Michael Saylor Spent Seven Minutes Defining mNAV — And Nobody Followed

Here’s a question that should have a simple answer: what does mNAV mean? Jack Mallers, CEO of Twenty One and a leader in the digital asset treasury space, asked Michael Saylor exactly that at the BTC Prague 2026 conference. What followed was a nearly seven-minute response that left most people more confused than when they started.

To be fair, the concept is genuinely tricky.

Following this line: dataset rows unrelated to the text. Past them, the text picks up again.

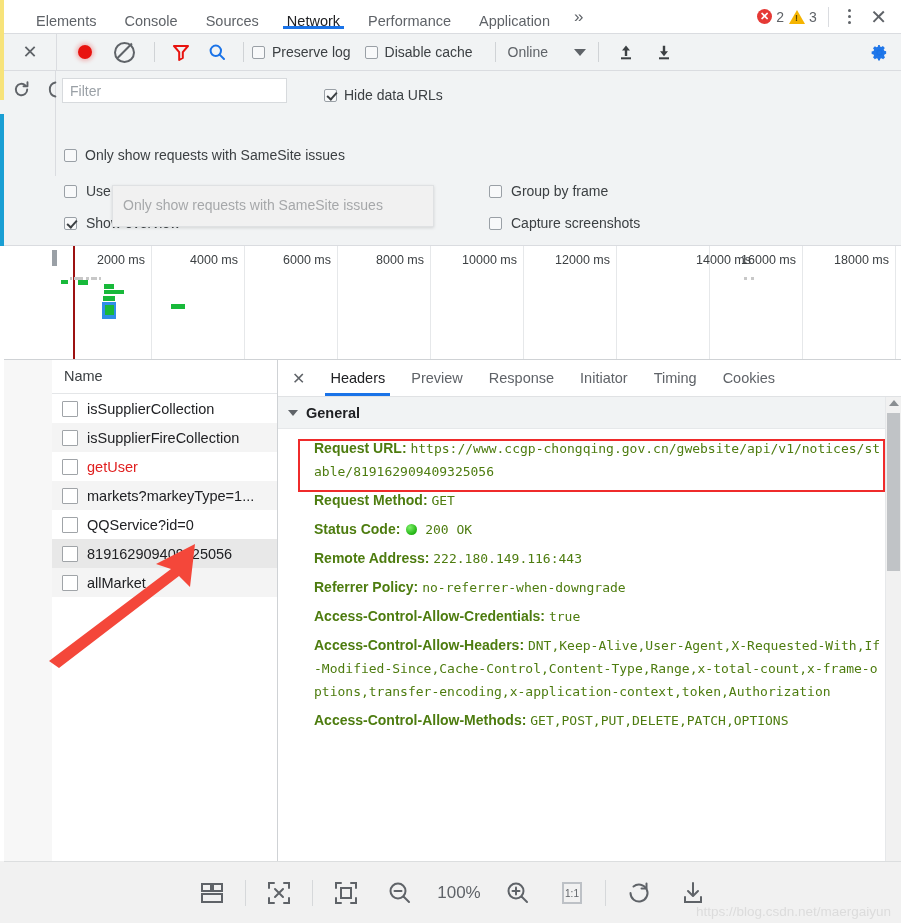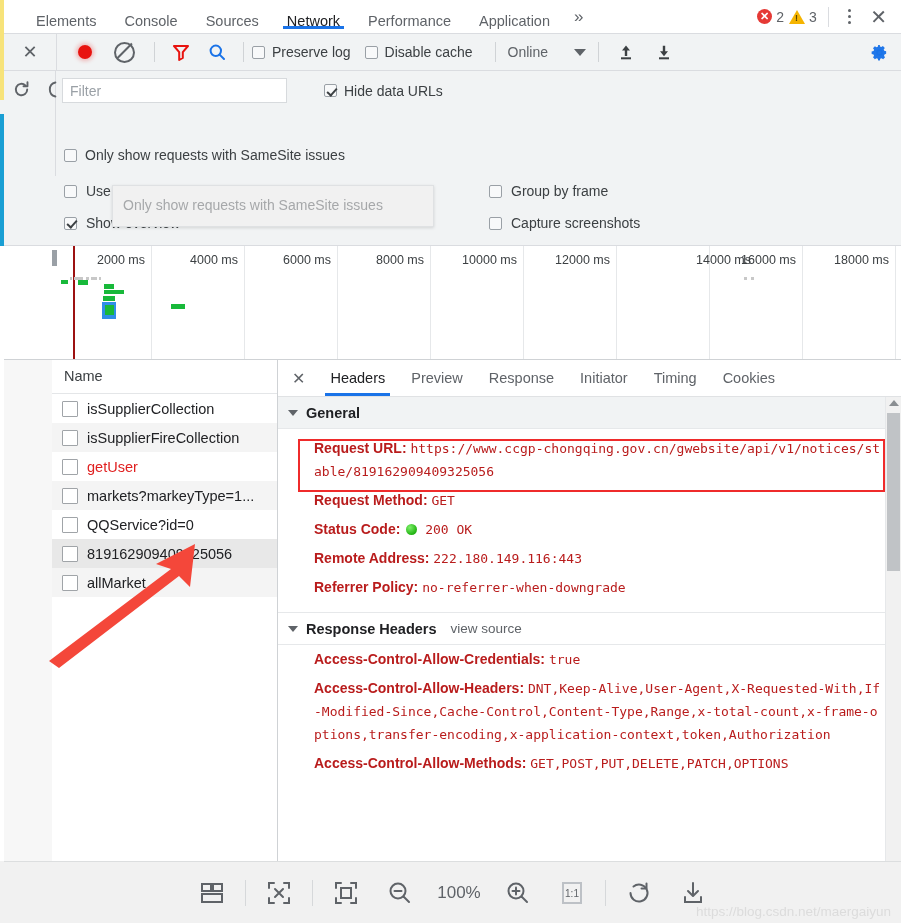"Filter" .filterrow { align-items: center -> flex-end }
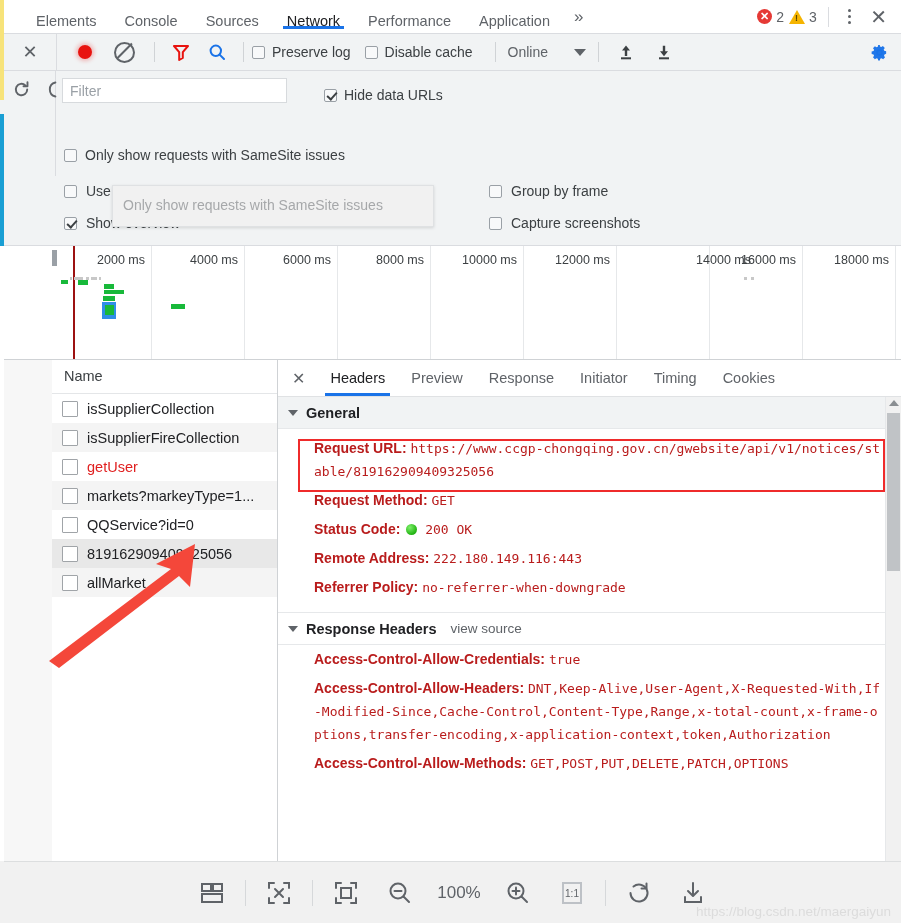"Request URL:" .kv { color: #b91c1c -> #4d7c0f }
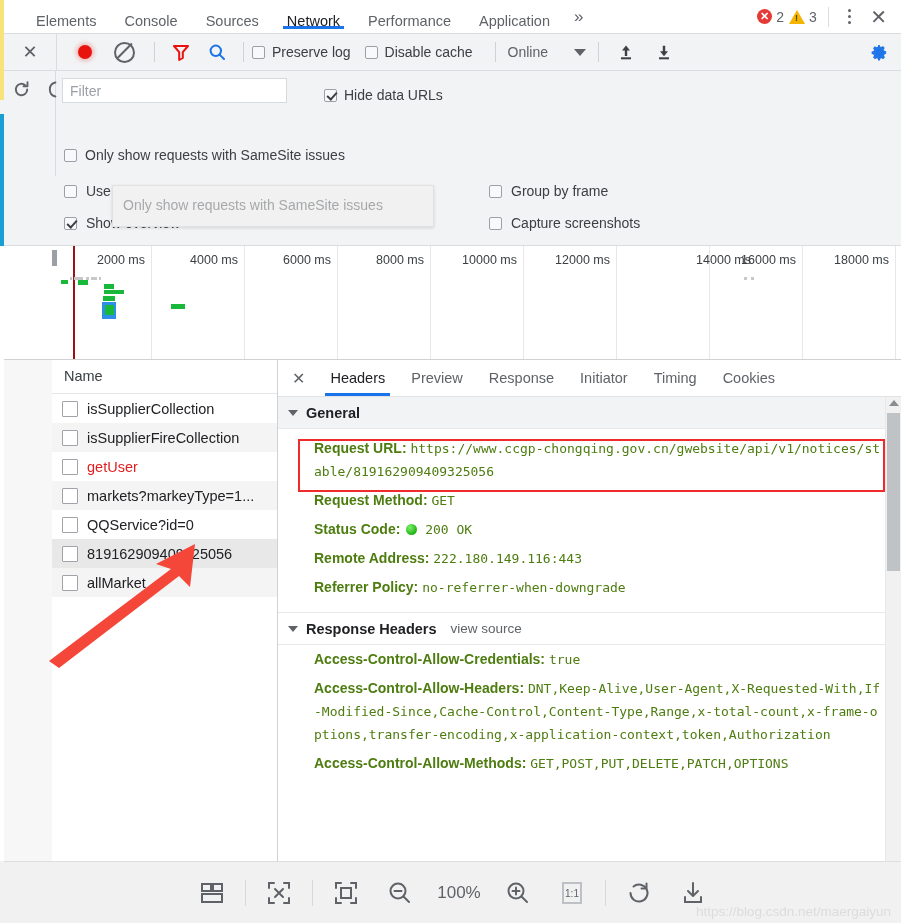"Response Headers" div.sect-head { html: <div> <span></span> <span>Response Headers</span> <span>view source</span> </div> -> none }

Strategy (formerly MicroStrategy) displays its mNAV right on its homepage — currently 1.18x. The company holds $52.9 billion in bitcoin against an enterprise value of $62.1 billion, giving it a 1.18x multiple. But here’s the catch: there’s no actual “net asset value” in the traditional sense. NAV is a regulated term for funds, not debt-laden corporations. Strategy essentially invented a metric to explain why its stock trades above the value of its bitcoin holdings, and mNAV was born.

Saylor’s rambling explanation went viral on X, racking up hundreds of thousands of views. Mallers later clarified he was asking genuinely, not trying to throw shade. But the clip highlights something the crypto world doesn’t love to admit: some of the metrics we use are made up on the spot, and even the people who invented them struggle to define them clearly.